Saturday 27 November 2010

LOST LOVE - nothing to report

This is a Dark Age in the history of The State Of Love... very few records are available for this period. There are precious few reports of activity. The borders are completely closed, there is no communication with the outside world. What is more, nobody seems to remember exactly where it is, or be able to find it on a map, or even show much desire to make contact with it... as if, like a vague Shangri-La, it had retreated to an H. Rider Haggard Himalayan mystery zone...

SO - All the links below are broken. We will continue to monitor all reports of the activity of The State Of Love, but until a firmer grasp of the situation is available all broadcast interceptions et cetera will now be published at The Piper Machine.


As a final tearful 1940's railway platform farewell, this compilation of recent musical messages gives us perhaps some telling clues as to the internal struggles within Love.


HERE

Wednesday 12 November 2008

Is it a date?

My Darlings!

Finally - yearn no more. Your opportunity to bask in the glow of the Dictator's vast Love for you all, as a country and as individuals (especially you), is very close.

In a grand outburst of passions - civic, emotional, sexual, cerebral - let's go to the rally together, my love.
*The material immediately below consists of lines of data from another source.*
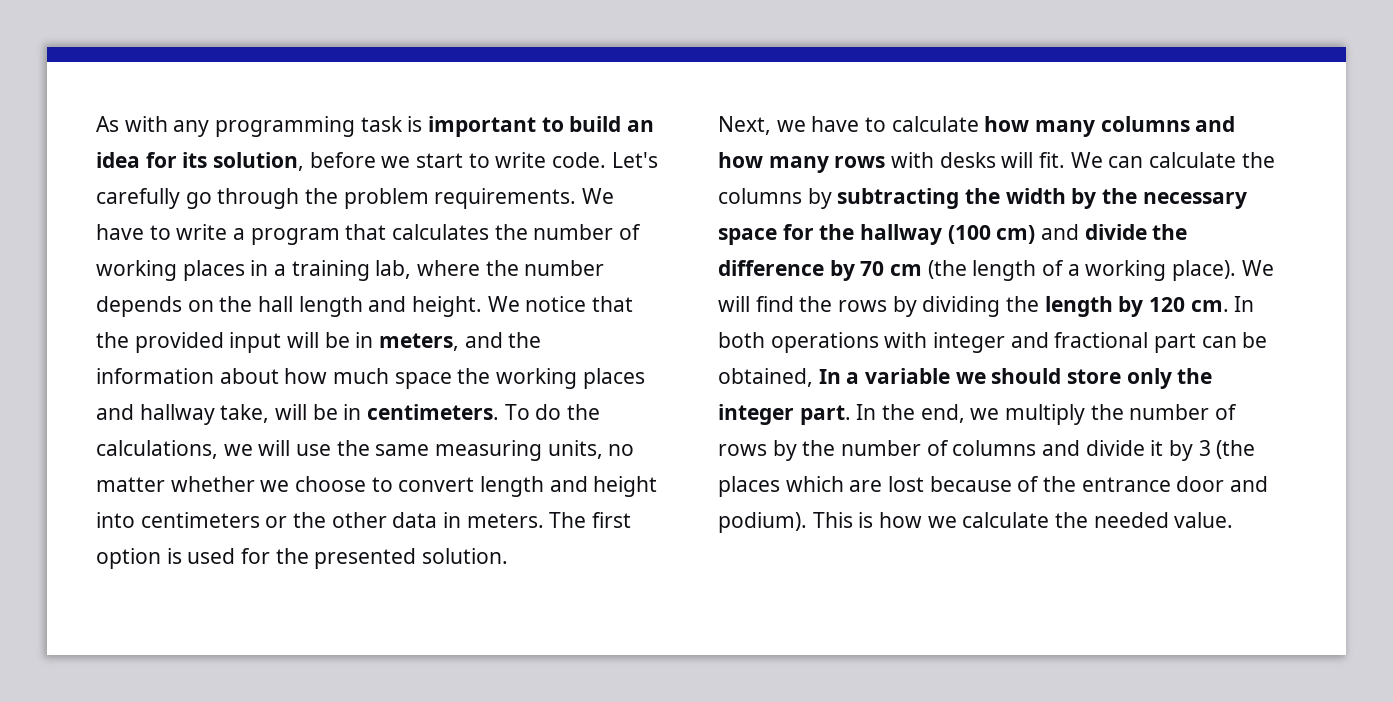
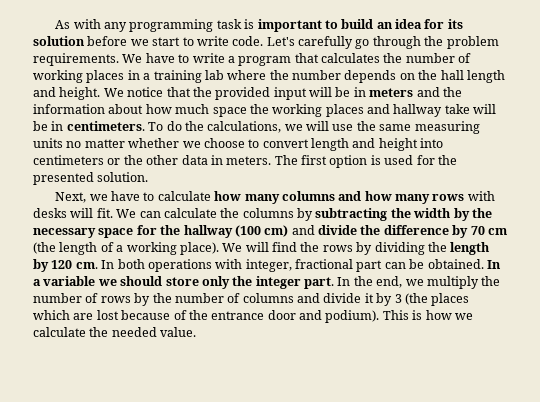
[213,152,305,171] solution, -> [33,36,85,46] solution
[375,260,412,279] lab, -> [204,70,224,80] lab
[379,333,460,351] meters, -> [369,88,414,97] meters
[220,404,270,423] take, -> [444,104,470,114] take
[547,440,603,459] units, -> [33,138,63,148] units
[933,332,1049,353] integer and -> [245,259,292,272] integer,
[718,368,813,387] obtained, -> [427,259,484,269] obtained.

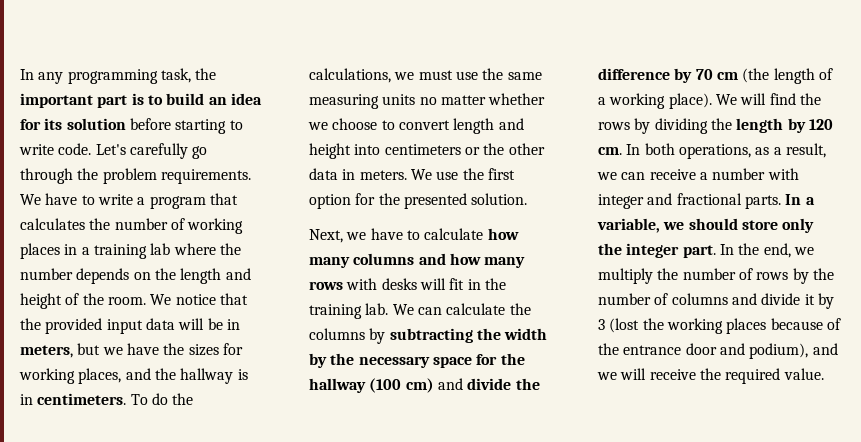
[55,19,322,32] As with any programming task is important -> [20,68,217,84] [20,93,144,108] In any programming task, the important part is
[130,37,181,46] we start -> [175,119,227,134] starting
[440,70,505,83] [33,87,101,100] hall length and height. -> [180,268,251,284] [20,293,146,309] length and height of the room.
[309,87,462,97] [33,104,497,117] [33,121,48,131] will be in meters and the information about how much space the working places and hallway take will be -> [145,318,240,330] [20,343,243,358] [19,368,248,384] data will be in meters, but we have the sizes for working places, and the hallway is
[306,121,329,131] will -> [418,70,453,80] must
[274,155,414,168] The first option is used -> [410,168,515,180] [309,194,351,209] We use the first option
[96,208,113,218] fit. -> [449,278,506,290] [309,303,389,319] fit in the training lab.
[147,259,484,272] operations with integer, fractional part can be obtained. -> [678,143,826,159] [597,168,799,180] [598,193,781,209] operations, as a result, we can receive a number with integer and fractional parts.
[43,276,96,286] variable -> [597,218,660,233] variable,
[404,293,470,306] [33,310,119,320] (the places which are lost -> [609,318,767,334] (lost the working places
[325,310,473,323] [33,327,157,337] podium). This is how we calculate the needed -> [749,343,838,359] [597,368,781,384] podium), and we will receive the required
The Dictator of Love will be personally appearing and expressing his deep and powerful Love for you, alongside state orchestra The Real Tuesday Weld and Beskydy, accompanied by a series of incredibly striking moving images designed to pluck the strings of your heart.

PROPAGANDA FOR THE STATE OF LOVE

David Piper
The Real Tuesday Weld
Beskydy
Art Direction: Catherine Anyango

Friday 5th December

19.00

The Victoria & Albert Museum





In anticipation of this momentous event, we will be releasing songs in order to get you In The Mood For Love. Because, don't you know, Baby I'm In The Mood For You






Have You Got Any Castles, Baby? - Dolly Dawn and her Dawn Patrol

It's Only a Paper Moon - The King Cole Trio

When I Get You Alone Tonight - Wingy Manone

The Pig Latin Song - Nellie Lutcher

They'll Never take Her Love From Me - Hank Williams

Says My Heart - Billie Holliday & Her Orchestra

On A Cocoanut Island - Louis Armstrong feat. Andy Iona, George Archer, And Harry Baty And The Polynesians

I'm Gonna Jump In The River - Buddy Johnson and his Orchestra

Blue Lou - Eddie Heywood

The Love Bug Will Bite You - The Mills Brothers

I Love Me - Eddie Cantor

Friday 17 October 2008

Who is short-selling your heart?

While the world panics - that horrible dream in which you have enough of the instincts of a timid cat to know only fear and the desire to run under furniture, but you are too fat to fit underneath, or move quickly enough - we love.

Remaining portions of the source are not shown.